Both options don’t require any plumbing skills, and with the pitcher and dispensers in particular it just involves filling it up and letting the built in filter drip the fresh water at the bottom of the container. The filters are usually cone shaped and once the top comes in contact with the water, it quickly removes and traps the bad particles in the cone shaped filter. For travelers they also have bottles with filters built in, so they function the same as the pitchers and dispensers. This saves a tremendous amount of money compared to using bottled water, or even by using a Kentwood dispenser.
Their faucet systems are also a bit infamous and can be installed in minutes, directly onto the faucet itself. Then through an automated system or through a lever the customer can decide when they want filtered water or unfiltered water. This is helpful for buyers that don’t always want filtered water, as it gives them a choice in the process. All of these units have a life cycle of about 6 months before the filter has to be changed out, which is an easy process.
When taking the filter out it will be heavy, and if you shake it you can hear all of the particles it has caught over the month. Both companies have innovated and even offer a 1 touch solution that flavors the filtered water with your wanted flavor, giving you delicious filtered flavor water at the touch of a button. This and other innovations keep filtered water options popular among the general public.
The Best Option
Since the above water dispensers, faucet systems and pitchers may not fit into everyone’s general options, there are still others to consider. Going from a point of use system like the ones mentioned above to a point of entry system is a lot like having a water softener, but vastly different.

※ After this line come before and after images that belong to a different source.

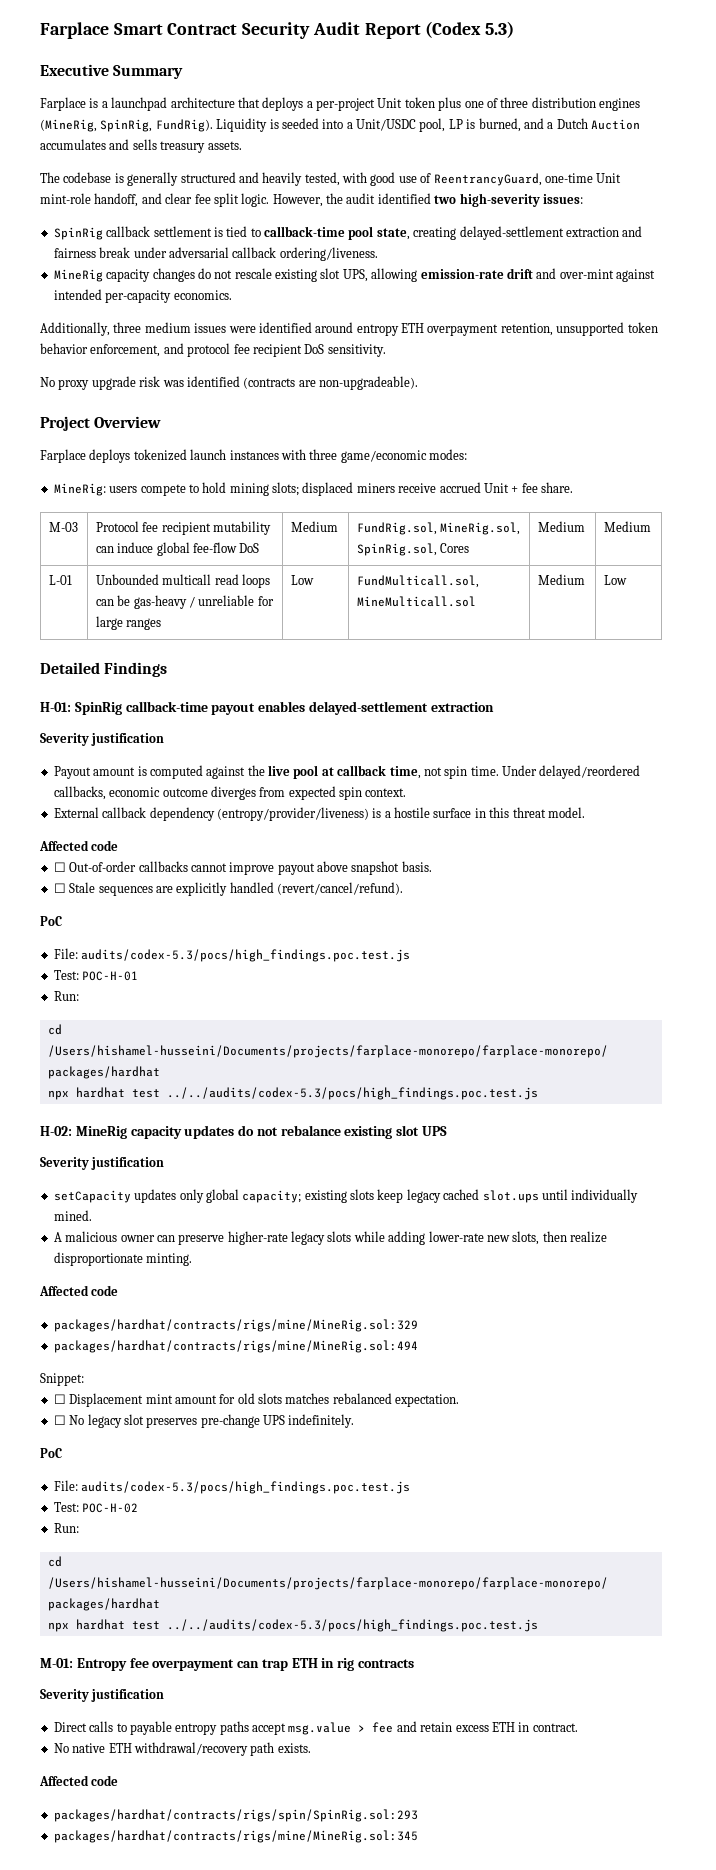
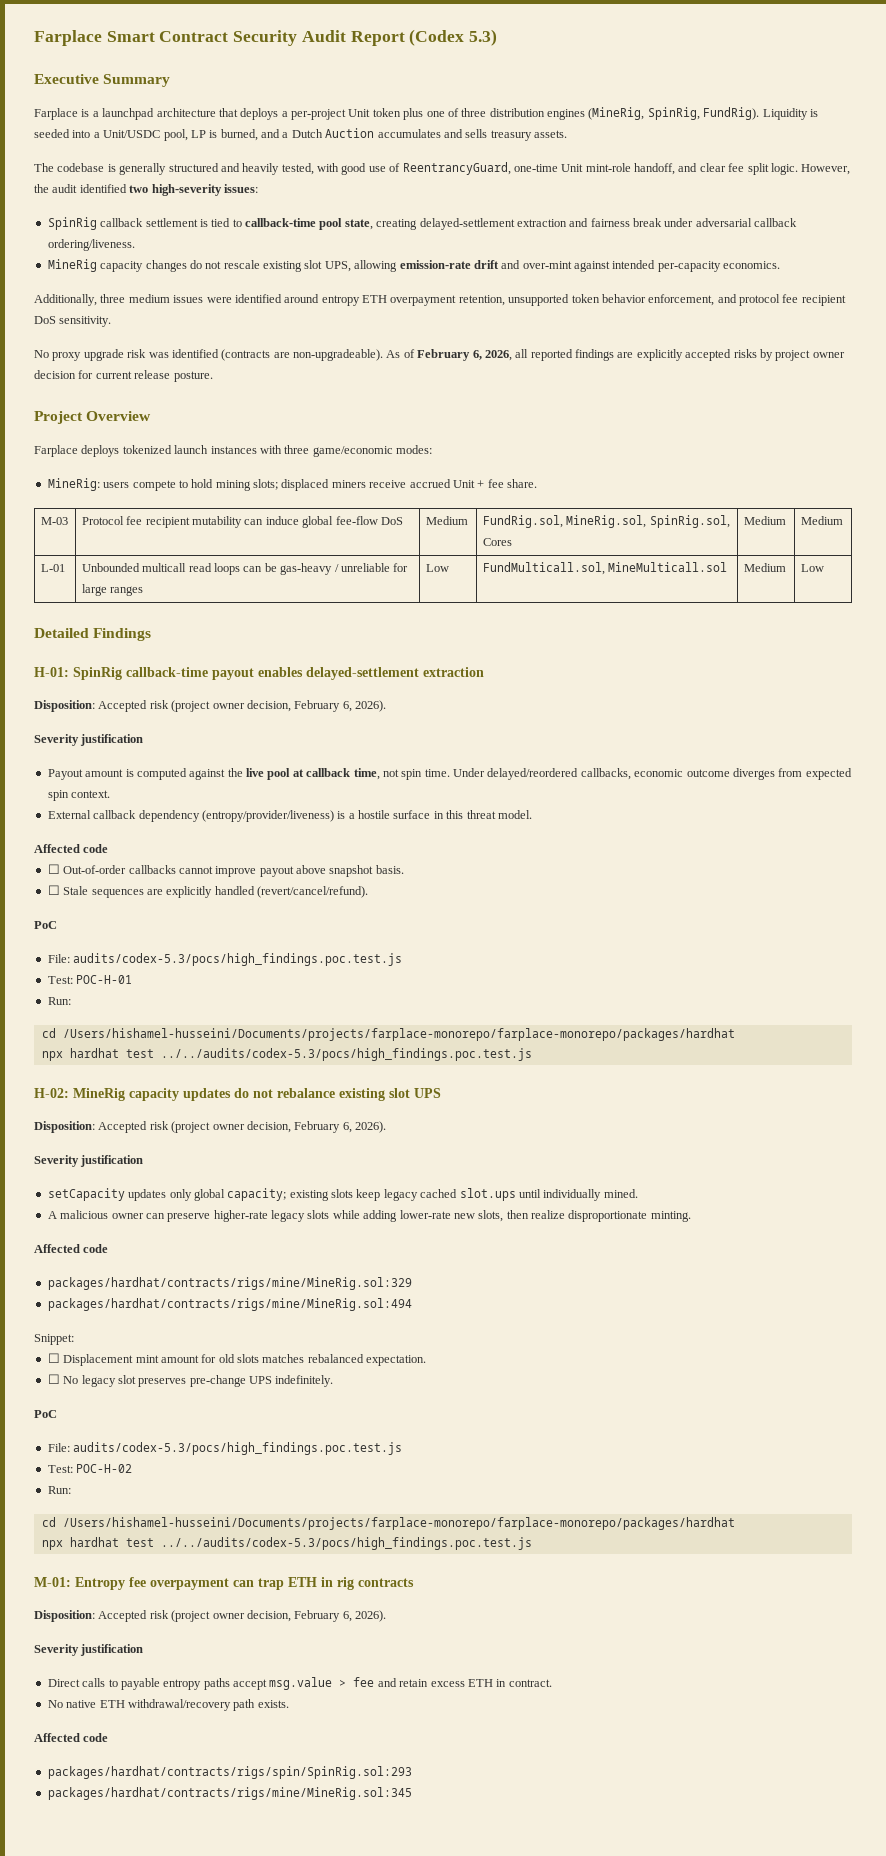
+ As of February 6, 2026, all reported findings are explicitly accepted risks by project owner decision for current release posture.
  H-01: SpinRig callback-time payout enables delayed-settlement extraction
+ Disposition: Accepted risk (project owner decision, February 6, 2026).
  H-02: MineRig capacity updates do not rebalance existing slot UPS
+ Disposition: Accepted risk (project owner decision, February 6, 2026).
  M-01: Entropy fee overpayment can trap ETH in rig contracts
+ Disposition: Accepted risk (project owner decision, February 6, 2026).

This is where reverse osmosis and under the sink filter systems come into play, but keep in mind these systems are still mainly used for drinking water rather than other applications in the house that use water. Refrigerators that have a control panel that dispenses ice and water on the front have built in hybrid systems, so that can be considered either one based on the manufacturer. When dealing with point of entry systems, customers are also dealing with systems that directly affect the plumbing in their home.
At this point they are going into territory that guarantees a continuous stream of fresh drinking water for the household, but only at certain points where the system is installed. When going this route, many should consider a water softener solution instead.
Whether using point of contact or point of entry when filtering water, it is still a process that is necessary to get the best drinking water possible. Buyers can save hundreds per year by using these methods, especially with carry along bottles that automatically filter the water.
For frugal users filling up empty plastic bottles with their own filtered water has gone a long way in emergency and personal situations. The question is whether these users would have benefitted from a water filterer, or a water softener option.